Puppet Camp – San Francisco 2010
Making machine metadata visible
I’m quite the fan of data, metadata and querying these to interact with my infrastructure rather than interacting by hostnames and wanted to show how far I am down this route.
This is more an iterative ongoing process than a fully baked idea at this point since the concept of hostnames is so heavily embedded in our Sysadmin culture. Today I can’t yet fully break away from it due to tools like nagios etc still relying heavily on the hostname as the index but these are things that will improve in time.
The background is that in the old days we attempted to capture a lot of metadata in hostnames, domain names and so forth. This was kind of OK since we had static networks with relatively small amounts of hosts. Today we do ever more complex work on our servers and we have more and more servers.
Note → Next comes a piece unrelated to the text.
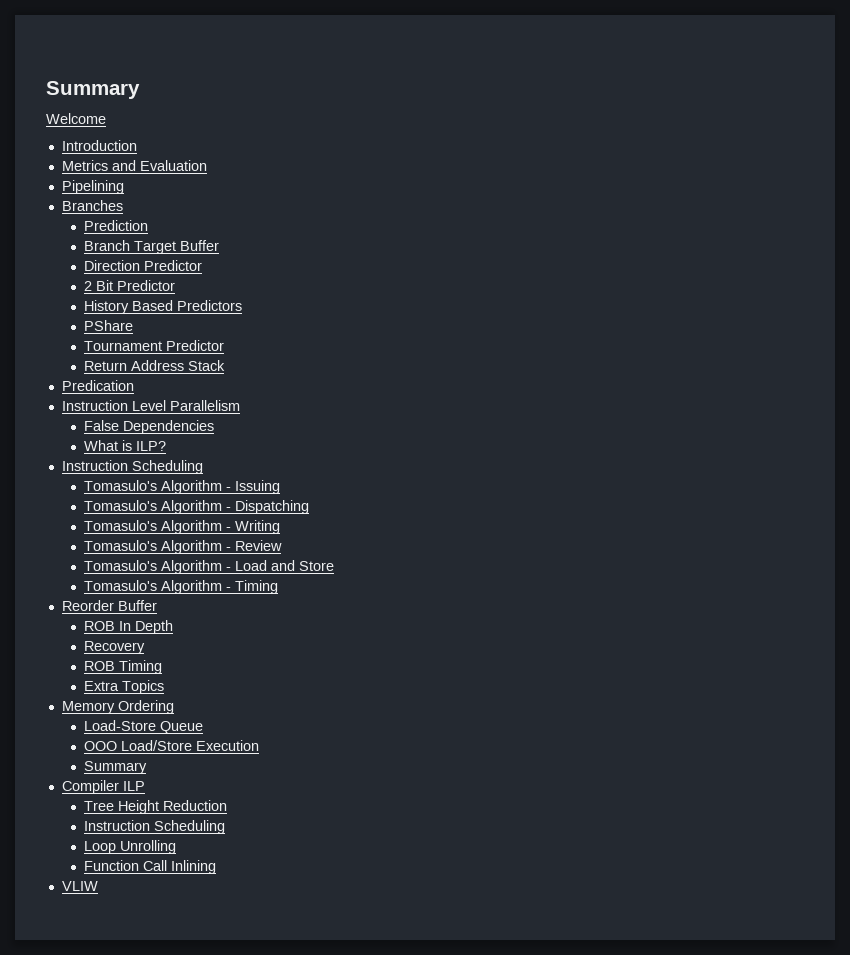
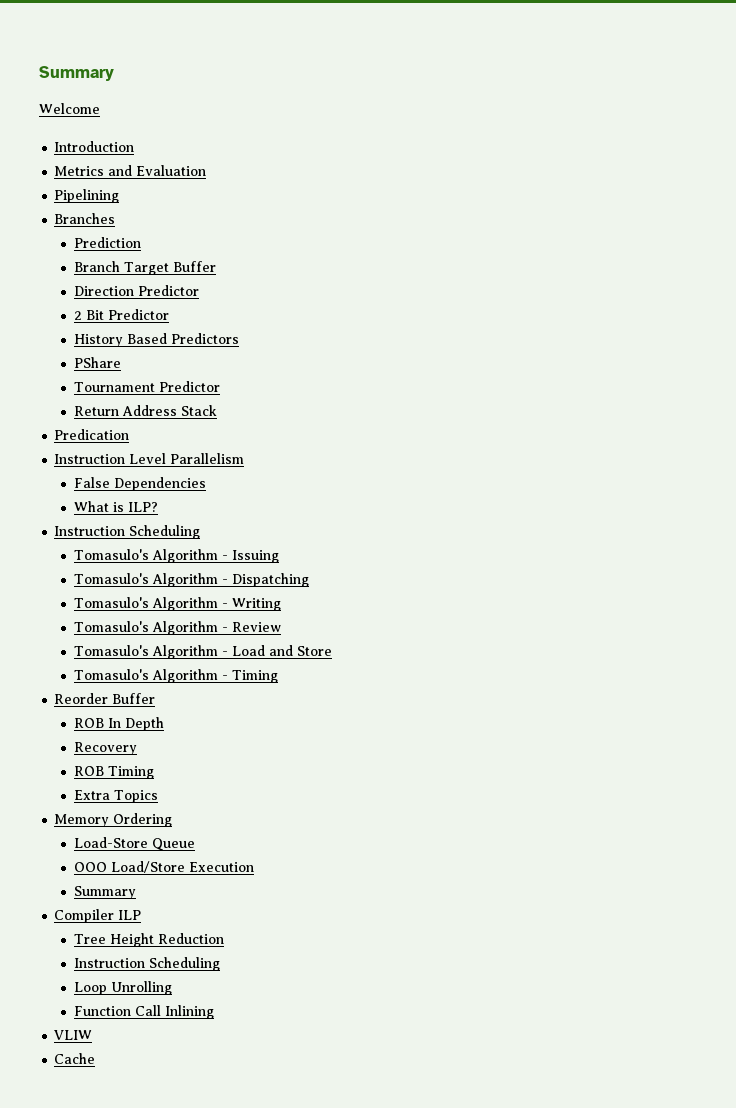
(98, 886) none -> [54,1053,96,1064] // Cache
The advent of cloud computing has also brought with it a whole new pain of unpredictable hostnames, rapidly changing infrastructures a much bigger emphasis on role based computing.
My metadata about my machines comes from 3 main sources:
- My Puppet manifests – classes and modules that gets put on a machine
- Facter facts with the ability to add many per machine easily
- MCollective stores the meta data in a MongoDB and let me query the network in real time
Puppet manifests based on query
When setting up machines I keep some data like database master hostnames in extlookup but in many cases I am now moving to a search based approach to finding resources. Here’s a sample manifest that will find the master database for a customers development machines:
$masterdb = search_nodes("{'facts.customer': '${customer}', 'facts.environment':${environment}, classes: 'mysql::master'}")
This is MongoDB query against my infrastructure database, it will find for a given node the name of a node that has the class mysql::master on it, by convention there should be only one per customer in my case. When using it in a template I can get back full objects with all the meta data for a node. Hopefully with Puppet 2.6 I can get full hashes into puppet too!
Making Metadata Visible
With machines doing a lot of work, filling a lot of roles etc and with more and more machines you need to be able to tell immediately what machine you are on.
I do this in several places, first my MOTD can look something like this:
Welcome to Synchronize Your Dogmas
hosted at Hetzner, Germany
Puppet Modules:
- apache
- iptables
- mcollective member
- xen dom0 skeleton
- mw1.xxx.net virtual machineI build this up using snippet from my concat module, each important module like apache can just put something like this in:
motd::register{"Apache Web Server": }
Being managed by my snippet library, if you just remove the include line from the manifests the MOTD will automatically update.
With a big block of welcome done, I now need to also be able to show in my prompts what a machine does, who its for a importantly what environment it is in.

Above a shot of 2 prompts in different environments, you see customer name, environment and major modules. Like with the motd I have a prompt::register define that module use to register into the prompt.
SSH Based on Metadata
With all this meta data in place, mcollective rolled out and everything integrated it’s very easy to now find and access machines based on this.
MCollective does real time resource discovery, so keeping with the mysql example above from puppet:
$ mc-ssh -W "environment=development customer=acme mysql::master" Running: ssh db1.acme.net Last login: Thu Jul 29 00:22:58 2010 from xxxx $
Here i am ssh’ing to a server based on a query, if it found more than one machine matching the query a menu would be presented offering me a choice.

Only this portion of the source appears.